Re: [PATCH 2/2] Bluetooth: hci_qca: wcn3990: Drop baudrate change vendor event

From: Matthias Kaehlcke
Date: Thu Mar 07 2019 - 13:20:14 EST


Hi Balakrishna,

On Thu, Mar 07, 2019 at 10:35:08AM +0530, Balakrishna Godavarthi wrote:
> hi Matthias,
>
> On 2019-03-07 06:10, Matthias Kaehlcke wrote:
> > Firmware download to the WCN3990 often fails with a 'TLV response size
> > mismatch' error:
> >
> > [ 133.064659] Bluetooth: hci0: setting up wcn3990
> > [ 133.489150] Bluetooth: hci0: QCA controller version 0x02140201
> > [ 133.495245] Bluetooth: hci0: QCA Downloading qca/crbtfw21.tlv
> > [ 133.507214] Bluetooth: hci0: QCA TLV response size mismatch
> > [ 133.513265] Bluetooth: hci0: QCA Failed to download patch (-84)
> >
> > This is caused by a vendor event that corresponds to an earlier command
> > to change the baudrate. The event is not processed in the context of the
> > baudrate change and later interpreted as response to the firmware
> > download command (which is also a vendor command), but the driver
> > detects
> > that the event doesn't have the expected amount of associated data.
> >
> > More details:
> >
> > For the WCN3990 the vendor command for a baudrate change isn't sent as
> > synchronous HCI command, because the controller sends the corresponding
> > vendor event with the new baudrate. The event is received and decoded
> > after the baudrate change of the host port.
> >
> > Identify the 'unused' event when it is received and don't add it to
> > the queue of RX frames.
> >
> > Signed-off-by: Matthias Kaehlcke <mka@xxxxxxxxxxxx>
> > ---
>
> ...
>
> Can you test by reverting this change "94d6671473924".

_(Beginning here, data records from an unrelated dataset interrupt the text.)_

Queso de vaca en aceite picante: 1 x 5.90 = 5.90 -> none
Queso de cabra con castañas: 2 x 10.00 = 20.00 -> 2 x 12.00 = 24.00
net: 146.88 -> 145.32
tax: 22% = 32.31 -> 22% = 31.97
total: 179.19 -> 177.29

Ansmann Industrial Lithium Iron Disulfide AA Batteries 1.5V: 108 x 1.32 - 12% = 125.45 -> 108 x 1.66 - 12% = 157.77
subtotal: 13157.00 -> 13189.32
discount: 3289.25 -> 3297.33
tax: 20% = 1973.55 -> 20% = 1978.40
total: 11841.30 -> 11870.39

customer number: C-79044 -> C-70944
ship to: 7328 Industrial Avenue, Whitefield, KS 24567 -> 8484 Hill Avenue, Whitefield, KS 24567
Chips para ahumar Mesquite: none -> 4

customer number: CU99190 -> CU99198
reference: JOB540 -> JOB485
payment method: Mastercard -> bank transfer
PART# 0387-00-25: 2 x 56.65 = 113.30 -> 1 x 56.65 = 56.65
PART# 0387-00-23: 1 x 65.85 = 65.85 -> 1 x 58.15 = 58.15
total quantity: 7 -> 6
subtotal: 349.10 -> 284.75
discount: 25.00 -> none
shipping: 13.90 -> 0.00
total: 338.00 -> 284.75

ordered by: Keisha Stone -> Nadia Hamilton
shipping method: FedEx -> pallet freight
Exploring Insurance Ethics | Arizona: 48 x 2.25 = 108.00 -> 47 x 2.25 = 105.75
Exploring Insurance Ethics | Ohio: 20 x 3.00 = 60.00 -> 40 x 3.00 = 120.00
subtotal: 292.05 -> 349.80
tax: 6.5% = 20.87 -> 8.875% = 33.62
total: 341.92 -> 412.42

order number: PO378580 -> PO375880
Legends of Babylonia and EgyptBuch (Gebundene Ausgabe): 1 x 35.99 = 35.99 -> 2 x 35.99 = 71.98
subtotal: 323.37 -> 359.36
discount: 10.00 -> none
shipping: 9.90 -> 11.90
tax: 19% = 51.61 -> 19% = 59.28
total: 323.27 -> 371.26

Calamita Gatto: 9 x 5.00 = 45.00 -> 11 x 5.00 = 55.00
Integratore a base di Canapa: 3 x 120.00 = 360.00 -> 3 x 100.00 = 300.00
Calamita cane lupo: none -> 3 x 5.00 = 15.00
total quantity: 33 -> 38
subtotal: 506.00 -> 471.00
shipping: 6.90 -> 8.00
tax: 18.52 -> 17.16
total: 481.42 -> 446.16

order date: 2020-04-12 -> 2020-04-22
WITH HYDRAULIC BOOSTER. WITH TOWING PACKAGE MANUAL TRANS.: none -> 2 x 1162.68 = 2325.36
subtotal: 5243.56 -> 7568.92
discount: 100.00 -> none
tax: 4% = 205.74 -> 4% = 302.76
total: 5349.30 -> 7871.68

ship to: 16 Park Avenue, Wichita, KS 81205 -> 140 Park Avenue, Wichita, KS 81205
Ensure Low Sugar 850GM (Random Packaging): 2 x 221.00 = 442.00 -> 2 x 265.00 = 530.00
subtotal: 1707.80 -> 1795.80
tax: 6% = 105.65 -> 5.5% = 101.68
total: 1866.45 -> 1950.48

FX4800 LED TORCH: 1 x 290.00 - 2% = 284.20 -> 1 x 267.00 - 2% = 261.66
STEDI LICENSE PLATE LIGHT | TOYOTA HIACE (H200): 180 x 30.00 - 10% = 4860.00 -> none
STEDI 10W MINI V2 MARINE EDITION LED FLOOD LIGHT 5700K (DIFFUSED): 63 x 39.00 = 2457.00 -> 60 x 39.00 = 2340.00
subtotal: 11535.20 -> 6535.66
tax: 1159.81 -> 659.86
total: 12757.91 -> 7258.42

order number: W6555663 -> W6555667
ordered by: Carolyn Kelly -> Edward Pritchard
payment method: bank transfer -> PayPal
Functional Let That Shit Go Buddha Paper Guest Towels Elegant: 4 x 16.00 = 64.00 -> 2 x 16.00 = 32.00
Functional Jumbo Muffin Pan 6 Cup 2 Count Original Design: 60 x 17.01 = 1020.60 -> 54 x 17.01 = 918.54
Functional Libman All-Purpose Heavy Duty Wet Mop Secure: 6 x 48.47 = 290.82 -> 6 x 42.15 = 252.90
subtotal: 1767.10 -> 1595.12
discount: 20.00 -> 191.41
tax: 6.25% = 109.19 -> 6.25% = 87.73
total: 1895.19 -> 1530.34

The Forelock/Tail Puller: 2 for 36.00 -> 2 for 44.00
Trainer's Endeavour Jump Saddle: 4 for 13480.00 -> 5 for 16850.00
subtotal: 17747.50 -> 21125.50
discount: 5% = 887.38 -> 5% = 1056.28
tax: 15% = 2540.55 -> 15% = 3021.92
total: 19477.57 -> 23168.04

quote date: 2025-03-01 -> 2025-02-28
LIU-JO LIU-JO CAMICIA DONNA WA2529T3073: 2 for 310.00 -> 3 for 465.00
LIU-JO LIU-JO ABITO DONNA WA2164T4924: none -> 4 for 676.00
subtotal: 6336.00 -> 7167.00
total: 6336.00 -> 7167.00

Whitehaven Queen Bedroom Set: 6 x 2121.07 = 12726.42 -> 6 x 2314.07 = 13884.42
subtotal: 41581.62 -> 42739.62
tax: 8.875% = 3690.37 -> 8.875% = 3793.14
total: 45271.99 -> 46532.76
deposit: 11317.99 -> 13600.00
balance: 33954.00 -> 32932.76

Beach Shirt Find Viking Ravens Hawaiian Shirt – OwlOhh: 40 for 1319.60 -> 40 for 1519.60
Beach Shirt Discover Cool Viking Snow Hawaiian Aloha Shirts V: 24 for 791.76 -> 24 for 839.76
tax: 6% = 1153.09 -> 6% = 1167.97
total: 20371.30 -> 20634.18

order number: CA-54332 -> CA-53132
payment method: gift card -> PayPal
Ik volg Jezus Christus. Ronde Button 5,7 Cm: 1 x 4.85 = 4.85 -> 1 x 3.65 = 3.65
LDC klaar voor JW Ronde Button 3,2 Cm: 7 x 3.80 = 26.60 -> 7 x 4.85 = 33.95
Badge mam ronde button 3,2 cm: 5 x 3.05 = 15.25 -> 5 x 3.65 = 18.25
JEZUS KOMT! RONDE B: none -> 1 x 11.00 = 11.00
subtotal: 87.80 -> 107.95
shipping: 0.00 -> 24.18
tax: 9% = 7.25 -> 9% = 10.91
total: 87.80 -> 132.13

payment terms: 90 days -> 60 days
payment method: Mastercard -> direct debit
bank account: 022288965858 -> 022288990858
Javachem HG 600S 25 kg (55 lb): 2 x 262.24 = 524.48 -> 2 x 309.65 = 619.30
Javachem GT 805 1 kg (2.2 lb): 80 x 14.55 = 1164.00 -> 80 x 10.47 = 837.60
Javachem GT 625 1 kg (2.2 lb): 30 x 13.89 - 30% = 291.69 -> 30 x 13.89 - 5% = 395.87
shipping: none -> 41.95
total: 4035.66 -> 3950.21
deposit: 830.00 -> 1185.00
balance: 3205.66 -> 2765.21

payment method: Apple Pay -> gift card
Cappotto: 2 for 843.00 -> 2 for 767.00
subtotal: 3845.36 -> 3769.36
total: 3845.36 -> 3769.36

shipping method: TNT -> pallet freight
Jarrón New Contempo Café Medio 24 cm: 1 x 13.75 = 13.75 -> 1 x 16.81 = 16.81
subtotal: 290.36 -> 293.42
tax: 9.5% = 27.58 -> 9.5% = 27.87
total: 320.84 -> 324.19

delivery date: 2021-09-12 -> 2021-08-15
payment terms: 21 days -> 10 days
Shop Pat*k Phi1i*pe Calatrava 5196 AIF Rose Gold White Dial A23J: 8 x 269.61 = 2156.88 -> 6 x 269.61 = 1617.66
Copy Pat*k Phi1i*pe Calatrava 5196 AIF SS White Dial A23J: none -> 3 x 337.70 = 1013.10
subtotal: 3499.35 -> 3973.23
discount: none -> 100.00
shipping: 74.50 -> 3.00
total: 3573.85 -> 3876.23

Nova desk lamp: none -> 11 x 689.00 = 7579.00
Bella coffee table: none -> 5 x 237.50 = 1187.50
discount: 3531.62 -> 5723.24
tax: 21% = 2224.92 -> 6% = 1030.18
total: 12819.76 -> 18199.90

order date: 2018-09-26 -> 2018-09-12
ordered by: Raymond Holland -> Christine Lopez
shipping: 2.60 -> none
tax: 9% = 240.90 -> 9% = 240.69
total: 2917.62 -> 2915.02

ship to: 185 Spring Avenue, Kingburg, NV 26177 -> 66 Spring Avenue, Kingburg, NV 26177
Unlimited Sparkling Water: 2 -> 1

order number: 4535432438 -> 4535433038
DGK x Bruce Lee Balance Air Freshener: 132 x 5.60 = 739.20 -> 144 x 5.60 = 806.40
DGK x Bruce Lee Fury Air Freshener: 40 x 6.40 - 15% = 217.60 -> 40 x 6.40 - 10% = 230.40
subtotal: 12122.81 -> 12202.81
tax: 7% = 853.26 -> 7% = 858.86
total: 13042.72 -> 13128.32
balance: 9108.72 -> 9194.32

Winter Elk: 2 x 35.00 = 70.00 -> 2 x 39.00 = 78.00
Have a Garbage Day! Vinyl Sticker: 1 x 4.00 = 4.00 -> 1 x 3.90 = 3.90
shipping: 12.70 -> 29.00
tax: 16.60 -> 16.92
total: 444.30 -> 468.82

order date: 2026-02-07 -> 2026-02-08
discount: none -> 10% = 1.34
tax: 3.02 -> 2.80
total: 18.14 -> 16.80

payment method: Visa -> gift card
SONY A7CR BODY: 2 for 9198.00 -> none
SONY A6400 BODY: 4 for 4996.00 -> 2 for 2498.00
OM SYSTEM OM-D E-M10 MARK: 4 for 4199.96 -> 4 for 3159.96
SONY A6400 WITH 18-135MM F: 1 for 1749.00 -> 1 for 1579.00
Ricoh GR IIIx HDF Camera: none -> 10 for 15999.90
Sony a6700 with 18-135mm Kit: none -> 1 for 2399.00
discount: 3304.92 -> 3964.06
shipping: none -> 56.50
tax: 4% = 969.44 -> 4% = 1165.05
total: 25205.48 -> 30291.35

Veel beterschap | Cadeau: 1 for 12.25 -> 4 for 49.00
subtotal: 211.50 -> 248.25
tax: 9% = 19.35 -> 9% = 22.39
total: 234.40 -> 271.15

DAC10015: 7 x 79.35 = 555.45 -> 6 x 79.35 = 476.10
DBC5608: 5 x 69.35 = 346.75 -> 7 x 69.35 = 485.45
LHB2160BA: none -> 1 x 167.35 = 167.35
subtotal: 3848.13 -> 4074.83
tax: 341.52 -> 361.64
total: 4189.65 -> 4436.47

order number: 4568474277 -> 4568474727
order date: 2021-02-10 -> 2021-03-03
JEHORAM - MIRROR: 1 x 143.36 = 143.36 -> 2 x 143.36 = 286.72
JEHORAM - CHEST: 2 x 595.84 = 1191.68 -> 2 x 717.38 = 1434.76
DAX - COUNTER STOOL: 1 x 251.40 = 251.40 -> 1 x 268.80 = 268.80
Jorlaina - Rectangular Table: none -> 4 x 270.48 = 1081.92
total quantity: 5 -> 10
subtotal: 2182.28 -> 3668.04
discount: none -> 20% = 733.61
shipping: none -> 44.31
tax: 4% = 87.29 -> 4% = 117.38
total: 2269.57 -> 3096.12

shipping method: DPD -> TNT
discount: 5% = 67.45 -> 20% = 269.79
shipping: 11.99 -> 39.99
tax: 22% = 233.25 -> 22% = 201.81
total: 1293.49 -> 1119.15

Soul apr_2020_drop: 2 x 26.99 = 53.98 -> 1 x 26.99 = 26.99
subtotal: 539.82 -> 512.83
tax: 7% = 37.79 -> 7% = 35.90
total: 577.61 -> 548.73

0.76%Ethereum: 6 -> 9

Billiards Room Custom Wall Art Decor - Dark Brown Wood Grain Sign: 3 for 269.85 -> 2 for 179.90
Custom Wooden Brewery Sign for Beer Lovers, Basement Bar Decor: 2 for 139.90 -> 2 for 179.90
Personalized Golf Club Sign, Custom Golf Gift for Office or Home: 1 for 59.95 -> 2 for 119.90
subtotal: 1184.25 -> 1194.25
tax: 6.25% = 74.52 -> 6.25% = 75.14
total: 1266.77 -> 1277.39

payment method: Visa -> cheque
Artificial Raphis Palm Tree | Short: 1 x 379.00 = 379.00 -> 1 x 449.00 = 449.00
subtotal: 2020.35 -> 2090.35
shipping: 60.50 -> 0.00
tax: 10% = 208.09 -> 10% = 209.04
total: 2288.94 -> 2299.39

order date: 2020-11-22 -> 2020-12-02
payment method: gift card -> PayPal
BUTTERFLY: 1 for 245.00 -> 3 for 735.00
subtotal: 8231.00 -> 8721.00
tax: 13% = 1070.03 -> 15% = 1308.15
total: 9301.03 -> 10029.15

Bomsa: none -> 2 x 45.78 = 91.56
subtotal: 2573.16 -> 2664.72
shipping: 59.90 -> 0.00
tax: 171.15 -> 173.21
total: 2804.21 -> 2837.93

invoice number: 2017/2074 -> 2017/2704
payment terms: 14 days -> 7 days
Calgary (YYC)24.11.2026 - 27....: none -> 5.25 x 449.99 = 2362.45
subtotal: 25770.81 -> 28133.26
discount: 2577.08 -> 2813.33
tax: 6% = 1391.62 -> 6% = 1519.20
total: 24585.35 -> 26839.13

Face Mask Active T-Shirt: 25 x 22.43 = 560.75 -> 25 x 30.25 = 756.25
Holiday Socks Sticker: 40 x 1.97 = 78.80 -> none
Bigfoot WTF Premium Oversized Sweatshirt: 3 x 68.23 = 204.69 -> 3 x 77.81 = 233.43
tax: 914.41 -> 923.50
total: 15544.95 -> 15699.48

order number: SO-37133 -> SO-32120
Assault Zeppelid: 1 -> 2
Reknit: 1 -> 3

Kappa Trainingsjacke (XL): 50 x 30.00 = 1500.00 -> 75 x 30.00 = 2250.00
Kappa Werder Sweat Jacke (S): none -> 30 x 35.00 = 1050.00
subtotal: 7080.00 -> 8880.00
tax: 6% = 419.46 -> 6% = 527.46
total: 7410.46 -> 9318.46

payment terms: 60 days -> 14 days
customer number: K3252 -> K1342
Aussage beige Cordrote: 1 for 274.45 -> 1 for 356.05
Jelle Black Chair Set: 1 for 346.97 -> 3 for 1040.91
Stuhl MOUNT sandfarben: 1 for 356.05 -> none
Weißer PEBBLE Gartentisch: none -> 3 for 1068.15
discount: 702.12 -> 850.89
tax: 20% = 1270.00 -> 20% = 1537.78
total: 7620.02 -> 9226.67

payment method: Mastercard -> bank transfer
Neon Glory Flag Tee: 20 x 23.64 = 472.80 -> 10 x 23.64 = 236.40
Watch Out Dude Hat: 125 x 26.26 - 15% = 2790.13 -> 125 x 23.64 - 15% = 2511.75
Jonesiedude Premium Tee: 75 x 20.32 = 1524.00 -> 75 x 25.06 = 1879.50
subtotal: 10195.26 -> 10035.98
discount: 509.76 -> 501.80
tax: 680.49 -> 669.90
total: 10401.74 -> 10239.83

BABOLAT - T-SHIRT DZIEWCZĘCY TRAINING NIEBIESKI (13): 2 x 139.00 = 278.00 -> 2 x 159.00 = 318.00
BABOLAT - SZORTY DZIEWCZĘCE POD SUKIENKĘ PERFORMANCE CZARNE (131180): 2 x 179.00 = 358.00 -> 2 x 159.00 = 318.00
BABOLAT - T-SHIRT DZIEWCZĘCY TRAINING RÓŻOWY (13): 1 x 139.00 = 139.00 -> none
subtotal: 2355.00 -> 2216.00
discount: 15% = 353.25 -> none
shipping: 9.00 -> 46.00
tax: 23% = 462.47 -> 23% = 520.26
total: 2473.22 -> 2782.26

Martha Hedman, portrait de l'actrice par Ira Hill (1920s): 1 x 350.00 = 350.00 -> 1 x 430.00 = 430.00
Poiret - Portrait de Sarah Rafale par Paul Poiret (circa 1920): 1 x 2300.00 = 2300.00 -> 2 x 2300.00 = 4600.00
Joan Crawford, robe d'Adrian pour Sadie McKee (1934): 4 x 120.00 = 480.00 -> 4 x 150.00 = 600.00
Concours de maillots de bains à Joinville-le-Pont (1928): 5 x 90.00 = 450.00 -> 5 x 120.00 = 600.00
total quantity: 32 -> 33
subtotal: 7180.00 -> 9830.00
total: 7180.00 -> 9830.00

The issue is still reproducible.

> We need at least 15ms minimum delay for the soc to change its baud rate and
> respond to the with command complete event.

The baudrate change has clearly been successful when the problem is
observed, since the host receives the vendor event with the new
baudrate.

We could increase the delay to 15ms just in case, though in my stress
tests with 1000s of iterations I didn't observe any problem with the
baudrate change itself. However if this patch gets landed the delay
could be removed completely, since we are waiting until the vendor
event is received with the new baudrate.

> In my previous stress test we have not observed any issues.

Which patches did you use for the stress test?

Did your stack include '78e8fa2972e55 Bluetooth: hci_qca: Deassert RTS
while baudrate change command' (or equivalent)? It is mainly this
patch which *exposes* the problem, before it (and with the long delay)
the controller response was received with the old baudrate and could
not be decoded ("frame reassembly errors").

Also make sure to test without 'Bluetooth: btqca: inject command
complete event during fw download'
(https://lore.kernel.org/patchwork/patch/1027955/), since it affects
timing and injects extra events. It might seem that it fixes the
problem, but it just papers over it.

I have my suspicions that the mega-timeout of 300ms for ROME was
introduced to 'fix' a related issue ...

Cheers

Matthias